1.4 The emergency plan includes an evaluation plan.
1.5 The emergency plan includes consideration for employees and employees’ families, including pets.
1.6 All vendors with whom business is conducted also have an emergency plan in place.
1.7 The emergency plan includes reviewing insurance coverage and who is responsible for proper documentation including, but not limited to, pictures and recording food service department losses.
1.8 The emergency plan includes plans for trash collection or holding.
1.9 The emergency plan is updated annually or more often if staff or processes change with each department maintaining an upto-date plan.
1.10 Foodservice staff receives training on the emergency plan and knows their roles and their importance in care during a disaster.
1.11 Computer data is backed up daily and there is off-site storage contingency plan.
1.12 The plan contains data such as after-hours contact information, emergency supplier/vendor contact information, emergency contact information for utilities and contractors, and employee contact information including current cell phone numbers of designated employees, and maps to employees’ homes.
1.13 A copy of the plan is kept both onsite and offsite.
1.14 Each phase of the emergency plan includes step-by-step processes and a prioritization of which steps are critical and must continue, and which steps can wait. (See example at end of this article.)
1.15 A back-up generator is available, checked monthly, and outlets covered by the generator are designated (such as red outlet covers).
1.16 The emergency plan is tested annually utilizing an unannounced facility-wide drill.
1.1 Documentation exists for employee training on the emergency plan including responsibility to report to work per facility policy and procedures; training records are maintained in the foodservice department.
1.2 Updated emergency plan contains administrative and department head signatures.
1.3 Documentation exists for coordination with city, county, or state emergency plans.
1.5 Data from the test of the emergency plan is available; changes, if needed, are documented.
The CDM shall ensure that an emergency menu is planned and ready for any disaster. The menu shall meet the nutritional needs of the clientele as well as the facility staff for a minimum of seven days, including food, water, and chemicals.
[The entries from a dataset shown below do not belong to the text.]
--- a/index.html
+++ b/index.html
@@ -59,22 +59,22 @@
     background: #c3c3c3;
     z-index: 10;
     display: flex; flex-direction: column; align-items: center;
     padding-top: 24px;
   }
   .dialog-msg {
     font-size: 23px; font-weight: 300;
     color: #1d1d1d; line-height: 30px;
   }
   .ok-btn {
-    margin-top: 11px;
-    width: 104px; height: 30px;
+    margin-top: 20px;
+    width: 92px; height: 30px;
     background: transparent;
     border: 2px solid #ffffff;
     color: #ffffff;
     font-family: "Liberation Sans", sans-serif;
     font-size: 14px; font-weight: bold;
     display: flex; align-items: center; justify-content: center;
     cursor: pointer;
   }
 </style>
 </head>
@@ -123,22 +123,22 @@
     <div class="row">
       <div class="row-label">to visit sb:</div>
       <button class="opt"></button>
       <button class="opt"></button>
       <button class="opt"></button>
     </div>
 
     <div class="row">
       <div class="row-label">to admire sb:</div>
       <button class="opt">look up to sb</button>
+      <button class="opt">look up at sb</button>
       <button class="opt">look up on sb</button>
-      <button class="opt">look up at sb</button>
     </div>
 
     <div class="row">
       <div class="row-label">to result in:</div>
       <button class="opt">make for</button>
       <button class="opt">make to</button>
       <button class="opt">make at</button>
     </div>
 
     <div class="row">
1.1 An emergency menu where water supply is affected is planned and includes:
- Food items that require no water for preparation.
- Maintaining an inventory of bottled water (minimum of one gallon of water per person per day or an agreement with a vendor to supply this amount of potable water). Stored water is replaced every 6 months.
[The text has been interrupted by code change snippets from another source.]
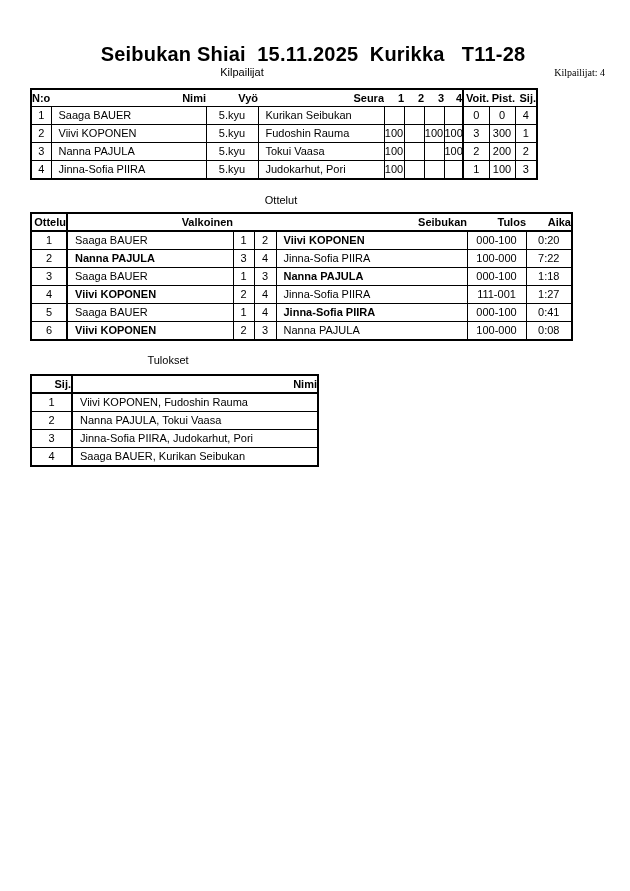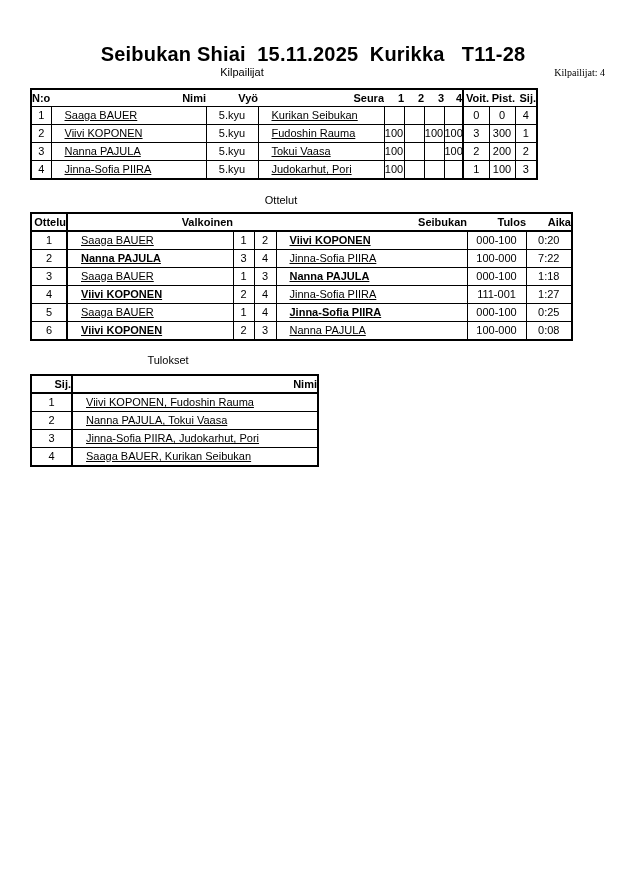--- a/index.html
+++ b/index.html
@@ -25,21 +25,21 @@
   }
   th{height:16px;line-height:16px;font-weight:bold;border:0;text-align:right;}
   td{height:17px;line-height:17px;border:1px solid #000;text-align:center;}
   .t1{left:30px;top:88px;width:506px;border:2px solid #000;}
   .t1 th{border-bottom:1px solid #000;}
   .t2{left:30px;top:212px;width:541px;border:2px solid #000;}
   .t2 th{border-bottom:2px solid #000;}
   .t3{left:30px;top:374px;width:287px;border:2px solid #000;}
   .t3 th{border-bottom:2px solid #000;}
   .al{text-align:left;}
-  .name{text-align:left;padding-left:13px;text-decoration:underline;}
+  .name{text-align:left;padding-left:7px;}
   .thickL{border-left:2px solid #000 !important;}
   .thickR{border-right:2px solid #000 !important;}
 </style>
 </head>
 <body>
 
 <div class="abs page-title">Seibukan Shiai  15.11.2025  Kurikka   T11-28</div>
 <div class="abs sec-title sec-kilpailijat">Kilpailijat</div>
 <div class="abs comp-count">Kilpailijat: 4</div>
 
@@ -184,21 +184,21 @@
     <td>111-001</td>
     <td>1:27</td>
   </tr>
   <tr>
     <td class="thickR">5</td>
     <td class="name">Saaga BAUER</td>
     <td>1</td>
     <td>4</td>
     <td class="name" style="font-weight: bold;">Jinna-Sofia PIIRA</td>
     <td>000-100</td>
-    <td>0:25</td>
+    <td>0:41</td>
   </tr>
   <tr>
     <td class="thickR">6</td>
     <td class="name" style="font-weight: bold;">Viivi KOPONEN</td>
     <td>2</td>
     <td>3</td>
     <td class="name">Nanna PAJULA</td>
     <td>100-000</td>
     <td>0:08</td>
   </tr>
- Collapsible containers to transport water.
- A supply of disposable products such as plates, cups, flatware, and trays.
- Disposable gloves and hand sanitizers for a minimum of seven days.
- A contingency plan for cooking equipment that uses water.
- A contingency plan for bathroom facilities.
- A contingency plan to cook with minimal water supply.
- Directions on how to clean and sanitize food equipment without water.
- How to document food and other losses for insurance purposes.
1.2 The emergency menu includes a plan for delivery of food without elevator support or vehicle delivery.
1.3 An emergency menu where electrical service is interrupted is planned and includes:
- Ready-to-serve canned meat, vegetables, and fruits.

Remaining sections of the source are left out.